On the Road in Mendocino County

I haven’t done much blogging in a while. Too busy. To tell the truth I love reporting on what I see in my life, so here I am on the road, and you can ride shotgun for a bit of the trip, thanks to digital photography.

I took off from Bolinas 2 days ago, my truck loaded with books and a booth that Lew and I will set up at this weekend’s SolFest, the annual solar energy celebration and fair at Real Goods headquarters in northern California. I dropped my son Evan off in Ukiah; he was picking up his 2000 VW Golf bio-diesel sedan. It was good to get out into the real heat. It’s been a cold windy summer at the beach.

I’ve shot this little farm building on several occasions.

I jumped in the Russian River under a bridge near Ukiah (cold!), then headed out to Boonville and through the giant redwoods to the Navarro River on the coast, heading for my friend Louie’s place. I went out to the beach where the Navarro hits the coast, where there’s a lot of driftwood.

Navarro river in background

This is a Ford diesel van converted to 4 wheel drive by a company called Sportsmobile. The owner loved it. it’s got bed, table, stove, frig, the whole enchilada. These rigs start at 60K.

On to Louie’s where I stay in this beautiful room. I do some writing and computer work looking out at the grape vines and sun on the redwoods and occasional deer.

Central ring is truck wheel.

The river running by Louie’s is great for swimming this time of year, with the occasional deep green pool.

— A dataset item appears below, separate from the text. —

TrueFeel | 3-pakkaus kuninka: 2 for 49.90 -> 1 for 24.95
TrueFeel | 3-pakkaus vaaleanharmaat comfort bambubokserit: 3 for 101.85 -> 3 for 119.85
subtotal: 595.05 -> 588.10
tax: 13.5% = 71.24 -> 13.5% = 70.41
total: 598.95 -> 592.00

I went a ways upriver yesterday, took off all my clothes and lay on the warm sand. I’d forgotten how great it is to get naked. No one around. Just the sun and the water and the trees. In Baja I’d spend days on remote beaches sans clothes. A simple and wonderful type of physical freedom, getting warm in the sun and then slipping into the water. A few hours ago I went swimming in a big pool and swam back and forth for 10 minutes in the clear green water.

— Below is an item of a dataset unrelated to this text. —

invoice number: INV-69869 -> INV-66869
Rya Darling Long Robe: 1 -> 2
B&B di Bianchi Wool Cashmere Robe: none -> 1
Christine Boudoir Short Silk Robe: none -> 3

David Bailey’s “007” salmon boat

Dude!

About Lloyd Kahn

Lloyd Kahn started building his own home in the early '60s and went on to publish books showing homeowners how they could build their own homes with their own hands. He got his start in publishing by working as the shelter editor of the Whole Earth Catalog with Stewart Brand in the late '60s. He has since authored six highly-graphic books on homemade building, all of which are interrelated. The books, "The Shelter Library Of Building Books," include Shelter, Shelter II (1978), Home Work (2004), Builders of the Pacific Coast (2008), Tiny Homes (2012), and Tiny Homes on the Move (2014). Lloyd operates from Northern California studio built of recycled lumber, set in the midst of a vegetable garden, and hooked into the world via five Mac computers. You can check out videos (one with over 450,000 views) on Lloyd by doing a search on YouTube:

One Response to On the Road in Mendocino County

  1. up here in courtenay there a lot of these….we call them global warmers…

    They are usually driven by young men who are very unsecure about the length of their penises…

    I thought that would make a great campaign for posters pasted around towns….
    this would probably do more good than preaching about global warming etc.

    It is incredibly ironic that Bush went to war to keep these young men insecure about their members happy…with hundreds of thousands of folks killed….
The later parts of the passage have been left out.